If you like this song, I'd check out the rest of the compilation album *Cassiano Coleção (Cassiano Collection)*. In particular the songs "Coleção", "Salve Essa Flor (Save This Flower)", and "Não Fique Triste" (Don't Be Sad).


----------



## BrahmsWasAGreatMelodist (Jan 13, 2019)

Eva Yojimbo said:


> Listening to it brings to mind a lot of the 70s soul music I grew up listening to that my mother loved. I couldn't name specific names, but it's a very nostalgic sound/style for me. Some of the orchestral embellishments sound a bit cheesy, and I would've liked to hear a more interesting bridge/solo section that goes somewhere as opposed to the rather abrupt fadeout, but otherwise it's a nice, chill track.

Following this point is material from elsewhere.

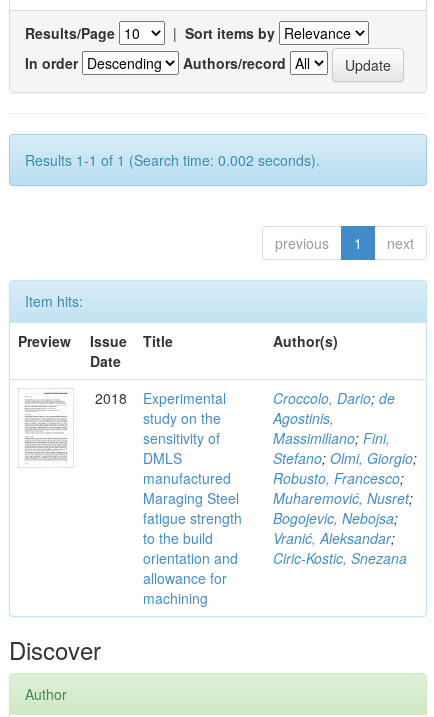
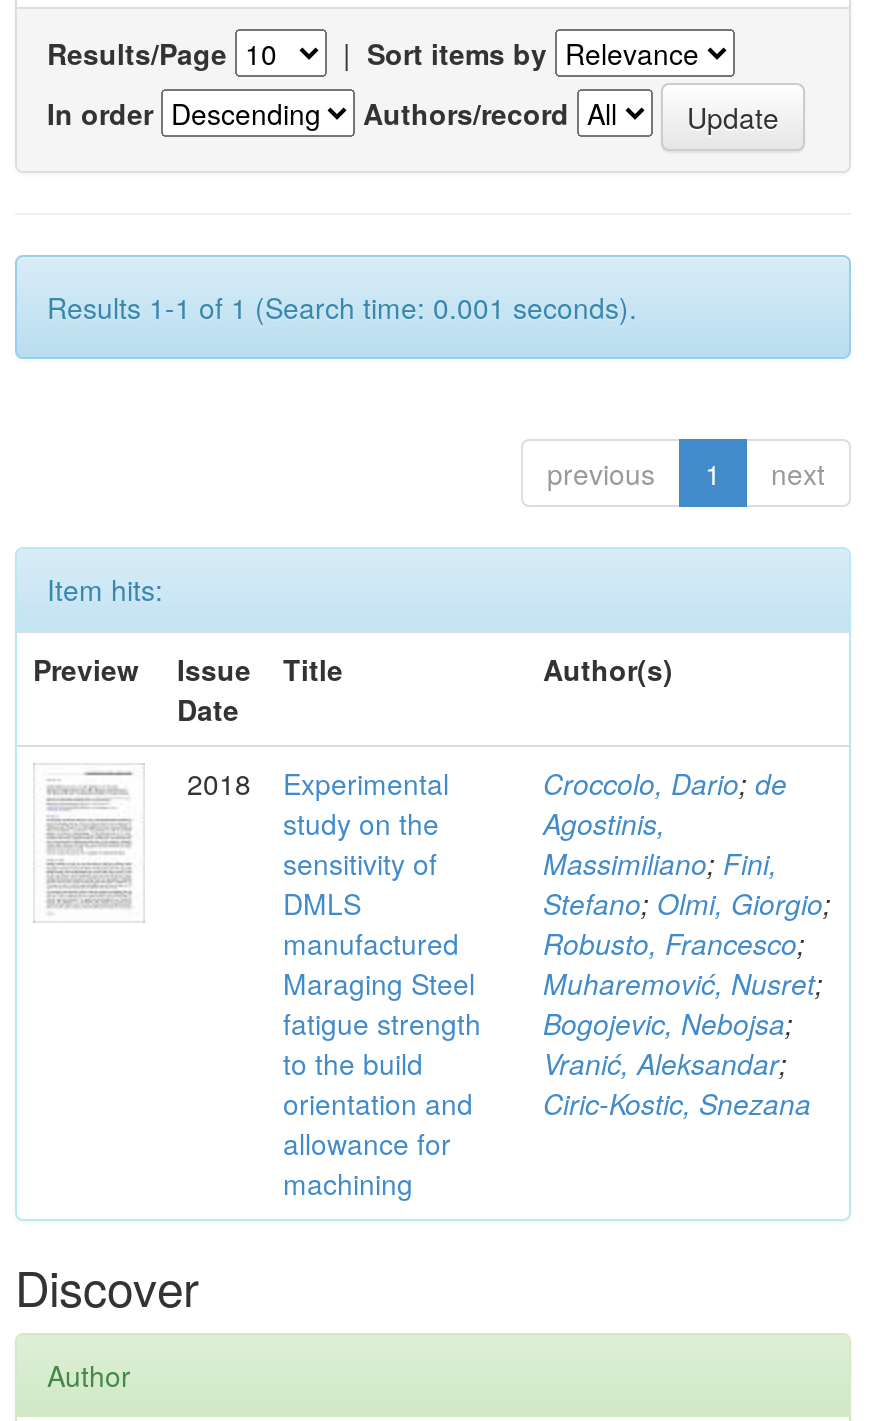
[25,150,320,170] Results 1-1 of 1 (Search time: 0.002 seconds). -> [47,287,637,327] Results 1-1 of 1 (Search time: 0.001 seconds).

Interesting remarks. I too find it "nostalgic" and reminiscent of soul music, but to me it's not at all ersatz or cheesy. I love the brevity of the bridge and the solo sections, kind of like a distant feeling or memory slipping away from your grasp before you can fully relish in it. In contrast, I think a lot of guitar solos in American and British music go on too long. To each his own!


----------



## Azol (Jan 25, 2015)

Art Rock's song - In Nije Dei by De Kast
Sweet ballad and a good sing along (I suppose the crowd knew the language anyway). Very enjoyable but probably not very memorable. Good use of a slide on an acoustic guitar at the end.

-----------------------------------

New song (you probably knew it was coming): Omega - Gyöngyhajú lány (The girl with pearly hair)
Language: Hungarian

This is one song that became hugely popular as "White Dove" by Scorpions, but the original sounds superior to my ears. I hope you would enjoy it as well!


----------